Starting point is 00:58:24 Oh, it absolutely works in the short term. Yeah. Yeah, you, somebody else is more comfortable, but then it, it, like, festers. And it just like, it's like a little, I don't know, it's like you swallowed a tapeworm. it just like starts feeding on you from the inside. Yeah. And it becomes increasingly threatening. Like you, look, you survive, you not only survived losing 40,000 people, but you're doing great. Right. And again, I'm giving an example, but there's a million. I have even higher stakes examples of this in my life. Yeah. That for privacy reasons, I'm not going to share.
Starting point is 00:58:57 But like, I have very high stakes examples of this. I know other people who have even higher stakes examples of this where, yeah, they've lost their livelihood. They've lost their spouse. They've lost, you know, close family relationships. And that's deeply, deeply hard and deeply uncomfortable. Yeah. And life, unfortunately, is, like, suffering is part of life. And so are things happening to us that we would never choose and do not want. And yet, when you look back, it is easy to say, well, often easy to say.

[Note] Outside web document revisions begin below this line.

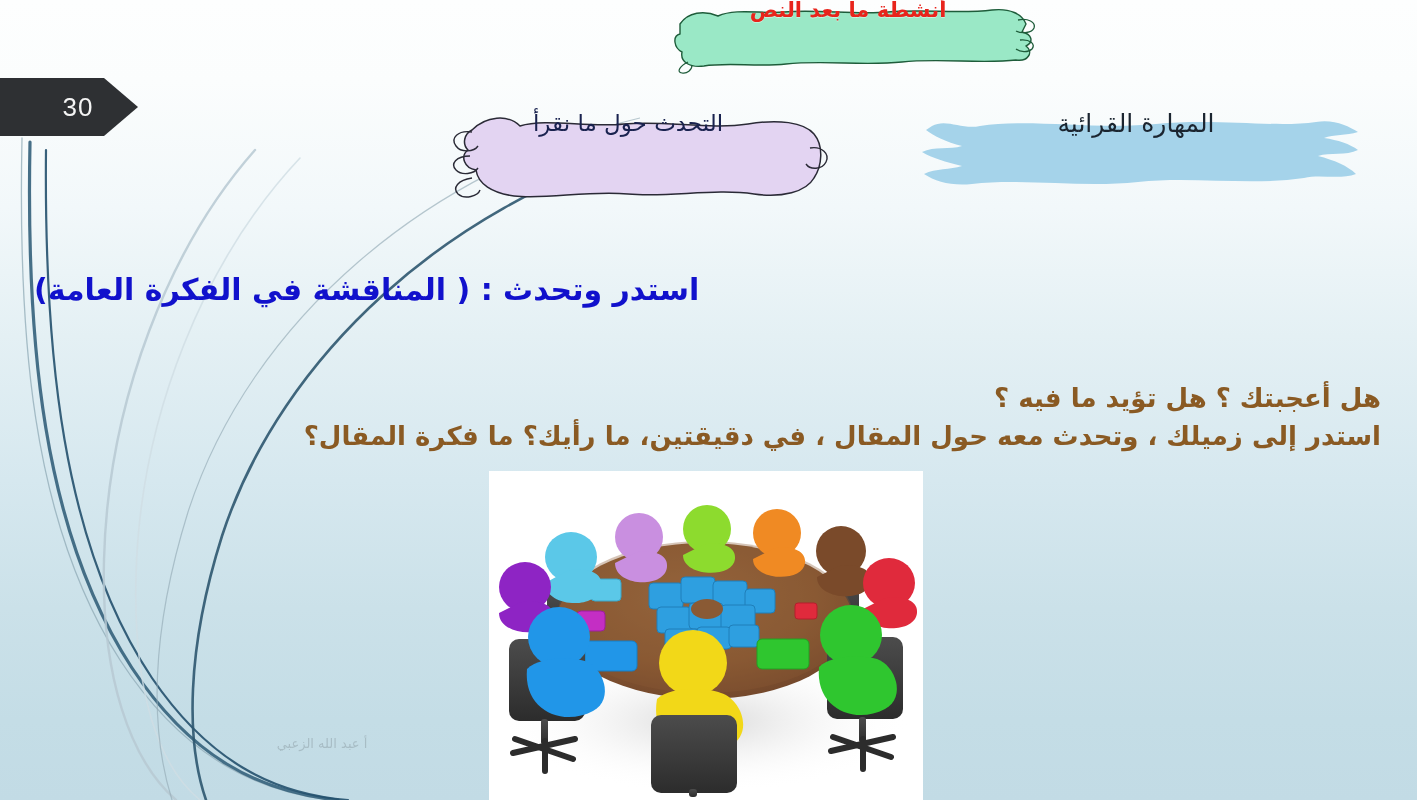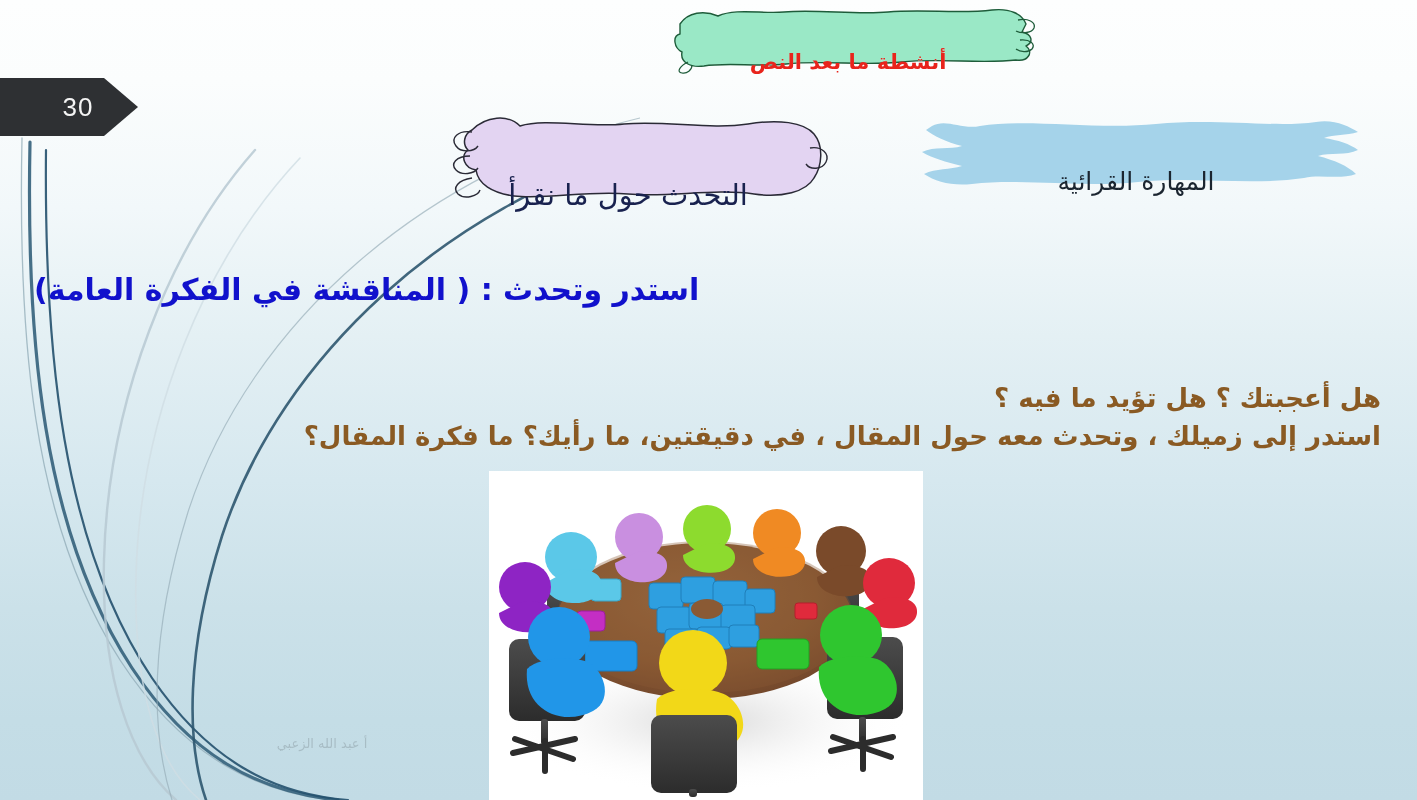--- a/index.html
+++ b/index.html
@@ -53,21 +53,21 @@
     font-family: "Liberation Sans", sans-serif;
     letter-spacing: 1px;
     padding-left: 18px;
     line-height: 1;
   }
 
   
   .banner {
     position: absolute;
     display: flex;
-    align-items: flex-end;
+    align-items: flex-start;
     justify-content: center;
     text-align: center;
   }
   .banner .bg { position: absolute; inset: 0; }
   .banner .txt {
     position: relative;
     z-index: 2;
     white-space: nowrap;
     font-family: "DejaVu Sans", sans-serif;
   }
@@ -83,21 +83,21 @@
     text-shadow: 0 1px 0 rgba(255,255,255,.4);
     margin-right: 14px;
     margin-top: -4px;
   }
 
   #banner-speaking {
     left: 442px; top: 112px; width: 398px; height: 100px;
   }
   #banner-speaking .txt {
     color: #19224f;
-    font-size: 29px;
+    font-size: 23px;
     letter-spacing: 2px;
     margin-top: -2px;
     margin-right: 26px;
   }
 
   #banner-skill {
     left: 906px; top: 112px; width: 460px; height: 84px;
   }
   #banner-skill .txt {
     color: #1b2530;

Starting point is 00:59:33 even like I think about some of the horrible things that have happened to me. My best friend died, my husband, my brother's husband, when he was 39, he was like my brother, my best friend. And I can even look at his death at this point. It's been eight years. I mean, I would do anything to have another conversation with him. And yet he course corrected, there was something about that loss that course corrected me in a way for which I can actually find gratitude. And that might sound like a perverse example, but I'm not alone in having that
Starting point is 01:00:08 experience. It's like, what do you take, when you take a terrible thing that's happened, and then you're like, I need to actually use this. This can't be for not. And I'm sure a lot of people who we've all lost jobs, it's a right of passage. And often it can just put you on a better track. It's just, it's very scary. I'm not suggesting. that it's not. But this is life, you know? There's a line I love that you said, and I felt the same way for so long. Quote, I was carrying my head around on a stick when referencing being so on your head and disconnected from your body. I think this is another thing that we're told is like, um, logic is good. And of course it is. But like, I logicked my way to so much anxiety. Like,
Starting point is 01:01:03 I logicked my way to so much worry and concern to the point where, like, I was not checking in on my body at all or felt like even that was too woo-woo or that was kind of bullshit because your brain and your thoughts are what matter. So how is your relationship to your body changed throughout this work? And is this something women are conditioned into? I think definitely conditioned into, in part, I mean, it gets into the sort of the metaphysical, like the masculine is associated with sort of ascension and spirit and our father, the Lord, and the woman is sort of the base material.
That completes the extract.